Voici un penseur peu connu en France : Pierre Legendre.
" Très célèbre à l'étranger, ce penseur original scrute les dérives de notre civilisation à la lumière de ses fondements. Son œuvre est à la frontière de la philosophie, du droit, de l'histoire, de l'anthropologie, mais aussi du cinéma.
Sa parole est rare.
Et pourtant son nom est considéré à l'étranger comme un des plus grands de la pensée française contemporaine. En France, il est peu connu du grand public, même s'il est beaucoup pillé. Sait-on, par exemple, qu'on lui doit cette notion de « noblesse d'État » que Bourdieu s'est empressé d'emprunter sans jamais le citer ? Ses livres portent des titres énigmatiques : L'Amour du censeur (1974), Jouir du pouvoir (1976), Trésor historique de l'État (1992), Nomenclator (2006). Pierre Legendre ne cherche pas le succès public. Cet homme discret fuit plutôt les journalistes, car ses thèses ne sont pas toujours bien comprises.
Rappelant la fonction anthropologique du droit, il raille les dérives de la « décomposition » de 68, qui confond le monde du fantasme, où tout est possible, et celui de la réalité, marquée par les limites, où un homme n'est pas une femme, où un père ne peut être la mère, etc., comme le voudraient certains défenseurs de la postmodernité. Ce grand penseur a fréquenté des intellectuels aussi différents que Raymond Aron, Jacques Lacan, Bertrand de Jouvenel, Jacques Berque, Hampaté Bâ, des cinéastes comme Chris Marker, Elia Kazan, Frederick Wiseman."

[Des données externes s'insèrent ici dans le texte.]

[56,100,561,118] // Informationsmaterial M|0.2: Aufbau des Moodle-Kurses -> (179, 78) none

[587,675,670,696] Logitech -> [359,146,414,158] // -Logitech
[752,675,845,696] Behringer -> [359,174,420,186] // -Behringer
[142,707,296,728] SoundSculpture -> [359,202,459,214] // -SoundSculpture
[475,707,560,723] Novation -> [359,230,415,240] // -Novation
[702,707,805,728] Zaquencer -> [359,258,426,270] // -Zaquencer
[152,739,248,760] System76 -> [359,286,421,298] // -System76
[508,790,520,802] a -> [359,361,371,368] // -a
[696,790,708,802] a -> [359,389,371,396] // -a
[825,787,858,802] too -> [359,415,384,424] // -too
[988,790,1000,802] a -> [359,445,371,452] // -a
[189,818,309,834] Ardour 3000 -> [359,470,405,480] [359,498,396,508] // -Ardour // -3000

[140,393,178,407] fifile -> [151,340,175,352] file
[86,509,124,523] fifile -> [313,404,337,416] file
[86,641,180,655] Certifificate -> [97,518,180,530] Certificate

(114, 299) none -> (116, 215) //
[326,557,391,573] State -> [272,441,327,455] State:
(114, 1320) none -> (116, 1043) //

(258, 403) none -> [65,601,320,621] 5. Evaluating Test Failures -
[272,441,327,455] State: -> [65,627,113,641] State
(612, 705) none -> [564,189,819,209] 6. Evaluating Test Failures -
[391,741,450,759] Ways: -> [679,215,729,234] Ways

" - Comment ne pas penser à la façon dont Ernst Kantorowicz a fait du souverain l'énonciateur de la loi, le corps du pouvoir. Est-ce dans la même perspective que vous montrez que le corps ne se réduit pas au biologique, que, chez l'homme, la vie de la représentation prime sur la vie animale et qu'il n'y a pas de corps sans fantasme du corps ?
- J'ai correspondu avec Kantorowicz. J'ai fait traduire ses articles aux Presses universitaires de France. L'anthropologie travaille à la fois l'image, le corps et le mot. Comme lui, je pense que la modernité commence au XIIe siècle avec le Moyen Age classique, quand le christianisme latin s'est approprié le legs historique du droit romain en sommeil depuis plus de 500 ans.
Ce fut le début de l'Etat moderne, qui bat aujourd'hui en retraite sous les coups de l'affirmation de l'individu. Et les Etats contemporains se lavent les mains quant au noyau dur de la raison qui est la différence des sexes, l'enjeu œdipien. Ils renvoient aux divers réseaux féodalisés d'aujourd'hui l'aptitude à imposer législation et jurisprudence.
Pensez aux initiatives prises par les homosexuels. Le petit épisode du pacs est révélateur de ce que l'Etat se dessaisit de ses fonctions de garant de la raison. Freud avait montré l'omniprésence du désir homosexuel comme effet de la bisexualité psychique. Un exemple de transposition culturelle : le rituel monastique qui chante Jésus en l'appelant "notre Mère". La position homosexuelle, qui comporte une part de transgression, est omniprésente.
L'Occident a su conquérir la non-ségrégation, et la liberté a été chèrement conquise, mais de là à instituer l'homosexualité avec un statut familial, c'est mettre le principe démocratique au service du fantasme. C'est fatal, dans la mesure où le droit, fondé sur le principe généalogique, laisse la place à une logique hédoniste héritière du nazisme.
En effet, Hitler, en s'emparant du pouvoir, du lieu totémique, des emblèmes, de la logique du garant, a produit des assassins innocents. Après Primo Levi et Robert Antelme, je dirai qu'il n'y a aucune différence entre le SS et moi, si ce n'est que pour le SS le fantasme est roi. Le fantasme, comme le rêve qui n'appartient à personne d'autre qu'au sujet (personne ne peut rêver à la place d'un autre), ne demande qu'à déborder.
La logique hitlérienne a installé la logique hédoniste, qui refuse la dimension sacrificielle de la vie. Aujourd'hui, chacun peut se fabriquer sa raison dès lors que le fantasme prime et que le droit n'est plus qu'une machine à enregistrer des pratiques sociales."